ArtigosA desconsideração da pessoa jurídica de uma empresa em recuperação judicial
A desconsideração da pessoa jurídica de uma empresa em recuperação judicial
A finalidade da teoria da desconsideração da pessoa jurídica é possibilitar a coibição de fraude, sem comprometer o próprio instituto da pessoa jurídica, isto é, sem questionar a regra da separação de sua personalidade e seu patrimônio em relação a seus membros, conceito padrão adotado pela maioria dos doutrinadores.

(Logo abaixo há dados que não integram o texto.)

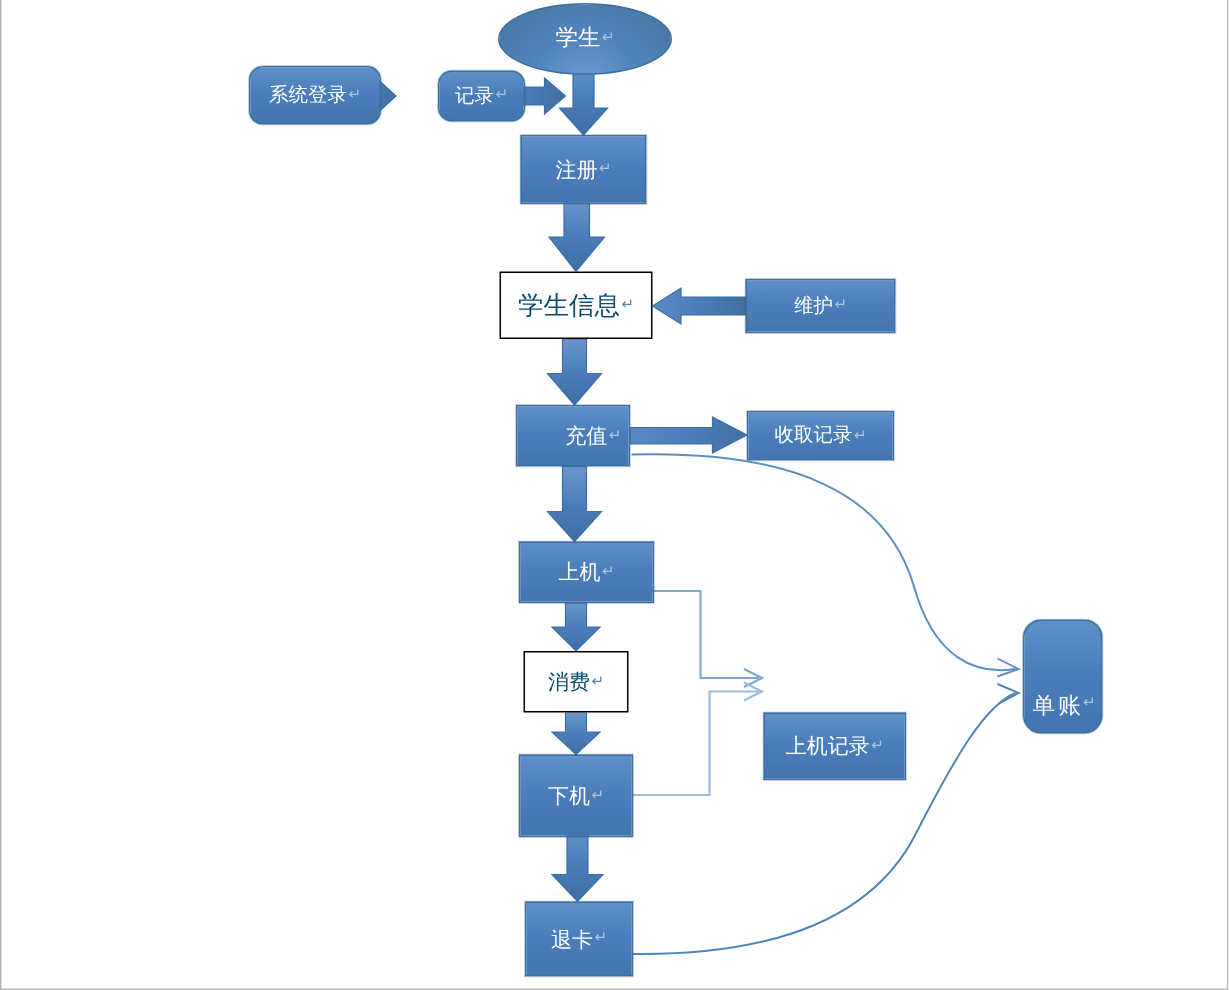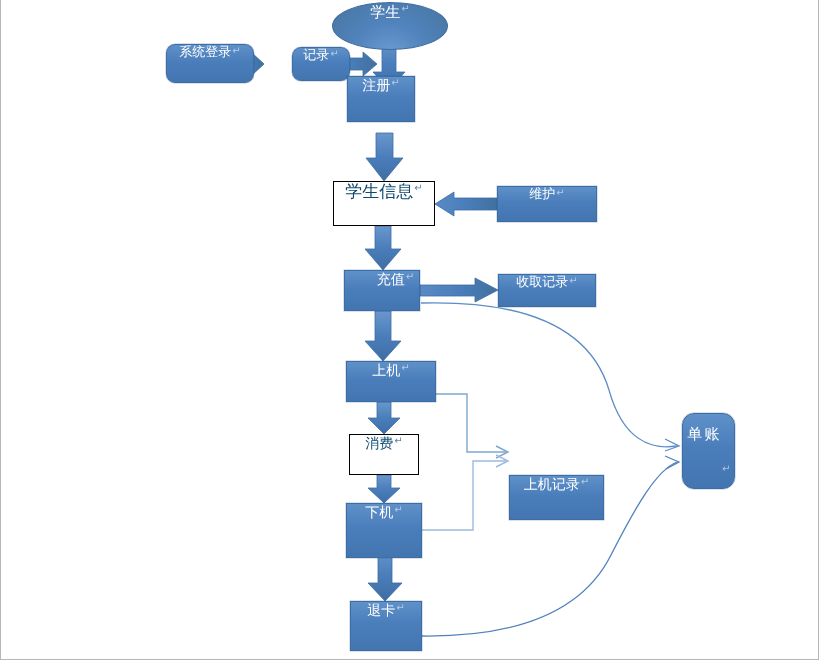"学生" .node { align-items: flex-start -> center }
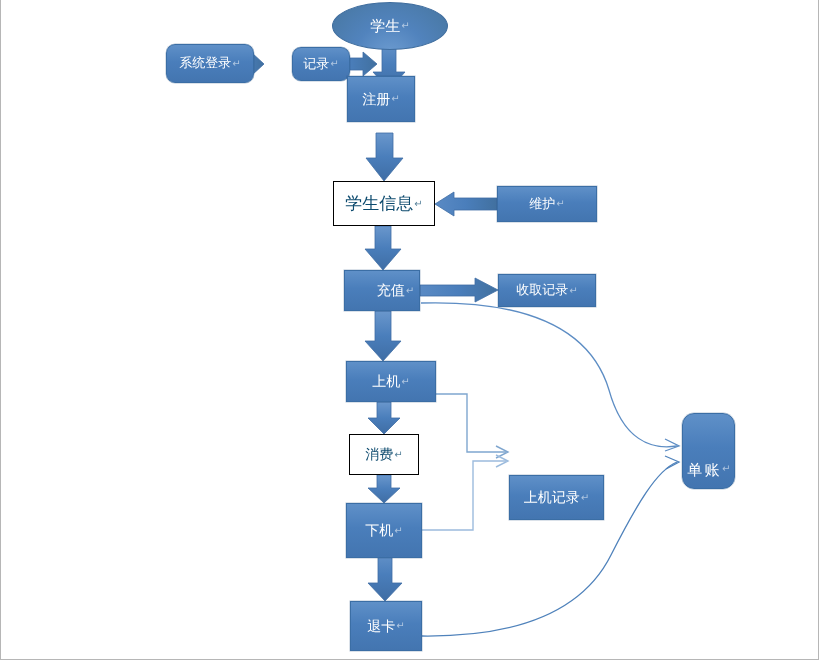"注册" div.node { top: 76px -> 90px; width: 68px -> 84px }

Em outras palavras, a teoria tem o intuito de preservar a pessoa jurídica e sua autonomia, sem, todavia, deixar sem respaldo terceiros vítimas de fraude.
É nesta perspectiva, que com muita propriedade nos ensina o doutrinador Sílvio de Salvo Venosa, in verbis:
Assim, quando a pessoa jurídica, ou melhor, a personalidade jurídica for utilizada para fugir a suas finalidades, para lesar terceiros, deve ser desconsiderada, isto é, não deve ser levada em conta a personalidade técnica, não deve ser tomada em consideração sua existência, decidindo o julgador como se o ato ou negócio houvesse sido praticado pela pessoa natural (ou outra pessoa jurídica). Na realidade, nessas hipóteses, a pessoa natural procura um escudo de legitimidade na realidade técnica da pessoa jurídica, mas o ato é fraudulento e ilegítimo. Imputa-se a responsabilidade aos sócios e membros integrantes da pessoa jurídica que procuram burlar a lei ou lesar terceiros. Não se trata de considerar sistematicamente nula a pessoa jurídica, mas, em caso especifico e determinado, não a levar em consideração. Tal não implica, como regra geral, negar validade à existência da pessoa jurídica.